[[ RECORDS PROVIDED, beginning ]]
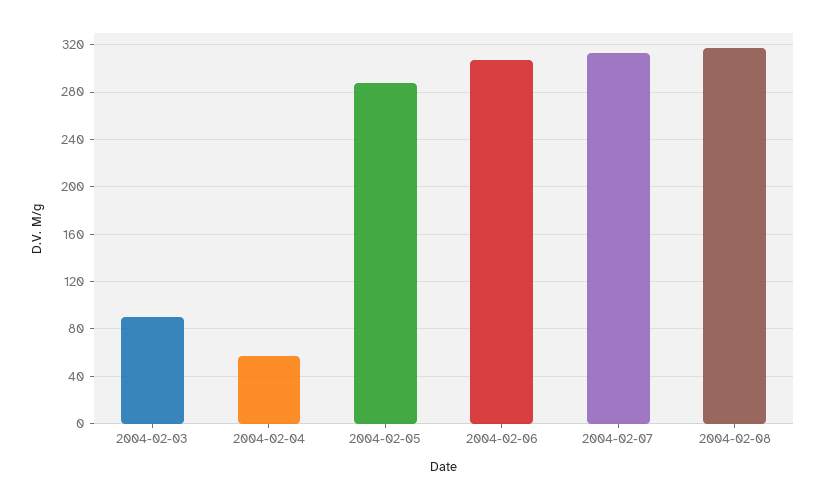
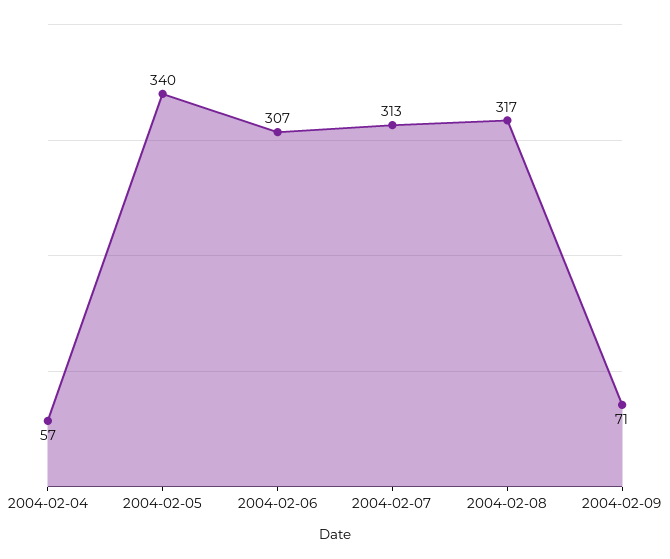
2004-02-03: 90 -> none
2004-02-05: 290 -> 340
2004-02-09: none -> 71

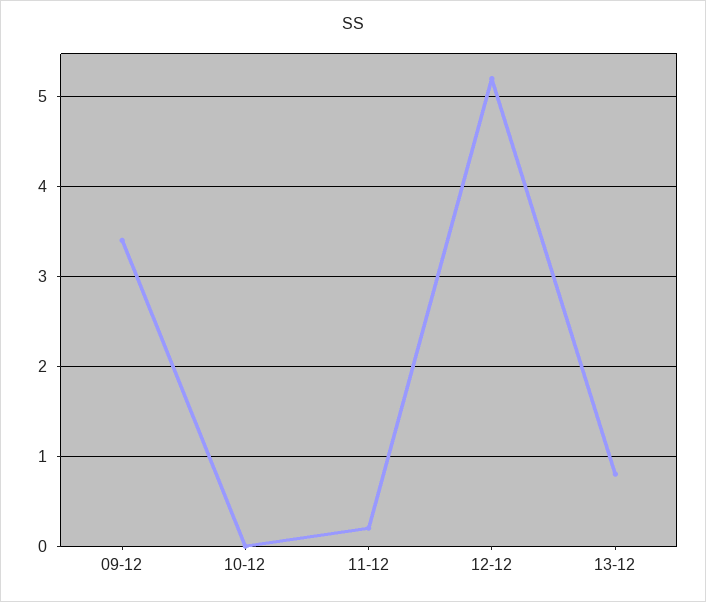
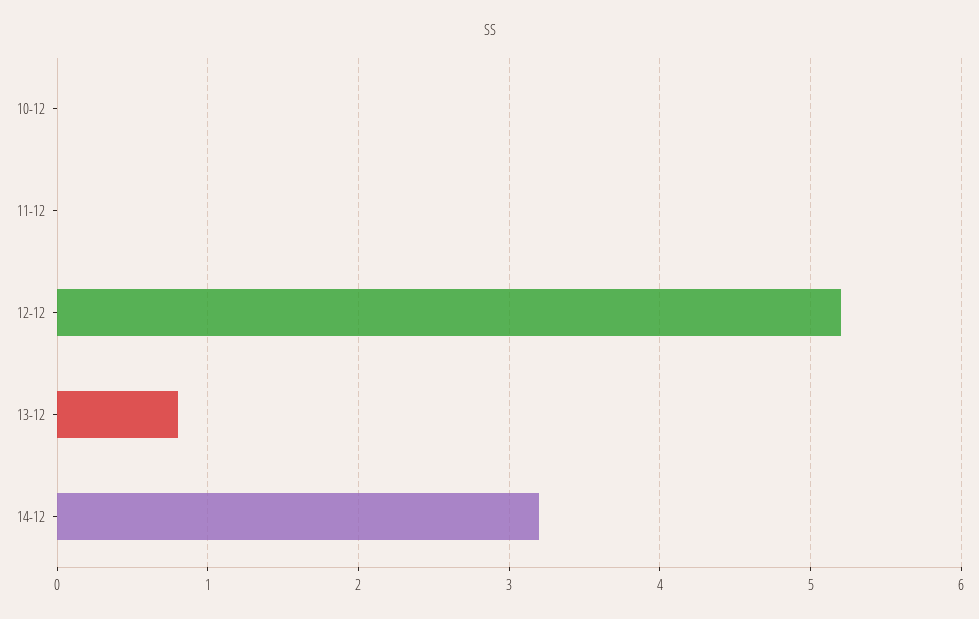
09-12: 3.4 -> none
11-12: 0.2 -> 0
14-12: none -> 3.2

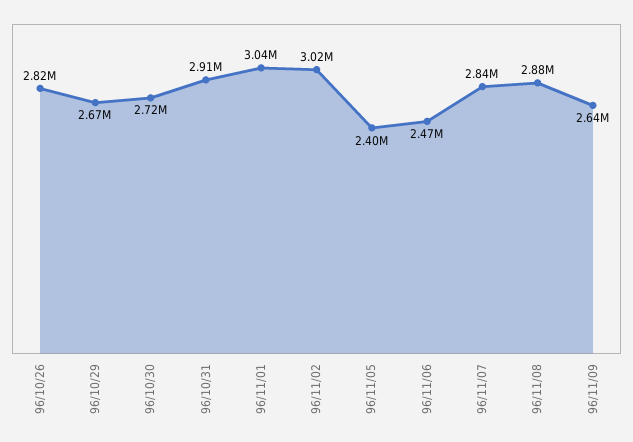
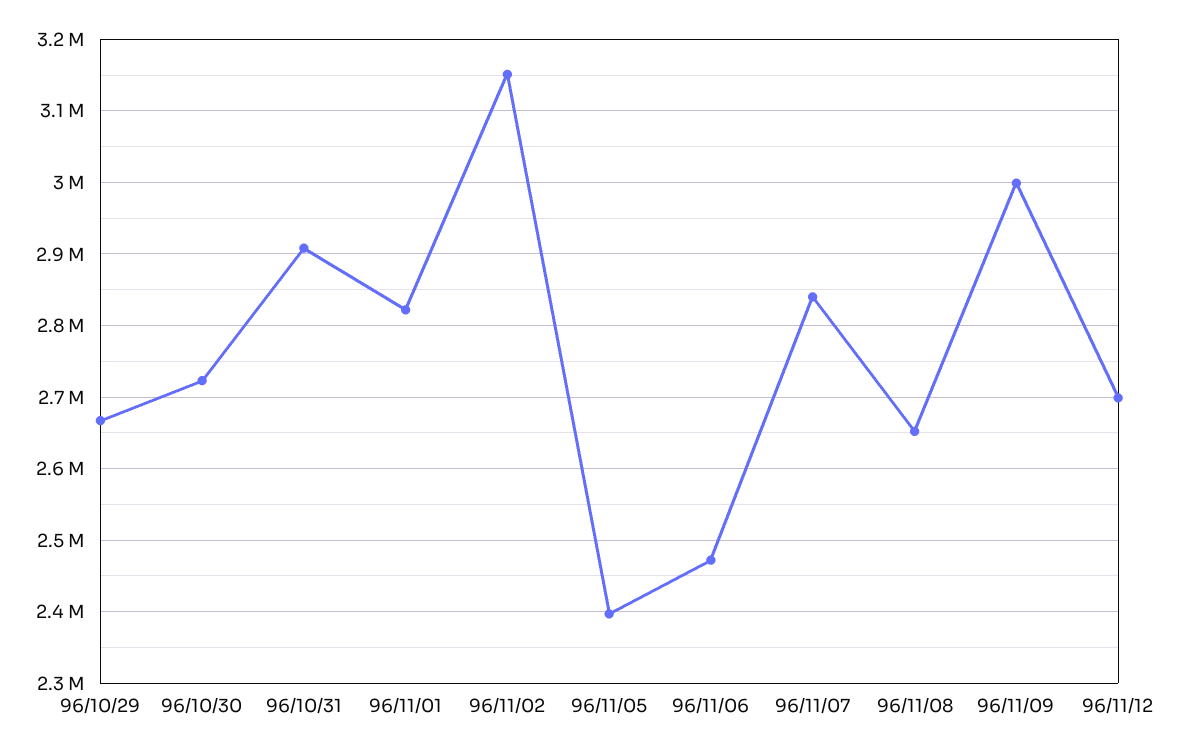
96/10/26: 2820000 -> none
96/11/01: 3040000 -> 2820000
96/11/02: 3020000 -> 3150000
96/11/08: 2880000 -> 2650000
96/11/09: 2640000 -> 3000000
96/11/12: none -> 2700000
[[ RECORDS PROVIDED, end ]]
WHAT YOU WILL DO
Could you print all the entries exactly as they stand, with the pictures left out?

ANSWER TO THIS EXERCISE
2004-02-03: 90 -> none
2004-02-05: 290 -> 340
2004-02-09: none -> 71

09-12: 3.4 -> none
11-12: 0.2 -> 0
14-12: none -> 3.2

96/10/26: 2820000 -> none
96/11/01: 3040000 -> 2820000
96/11/02: 3020000 -> 3150000
96/11/08: 2880000 -> 2650000
96/11/09: 2640000 -> 3000000
96/11/12: none -> 2700000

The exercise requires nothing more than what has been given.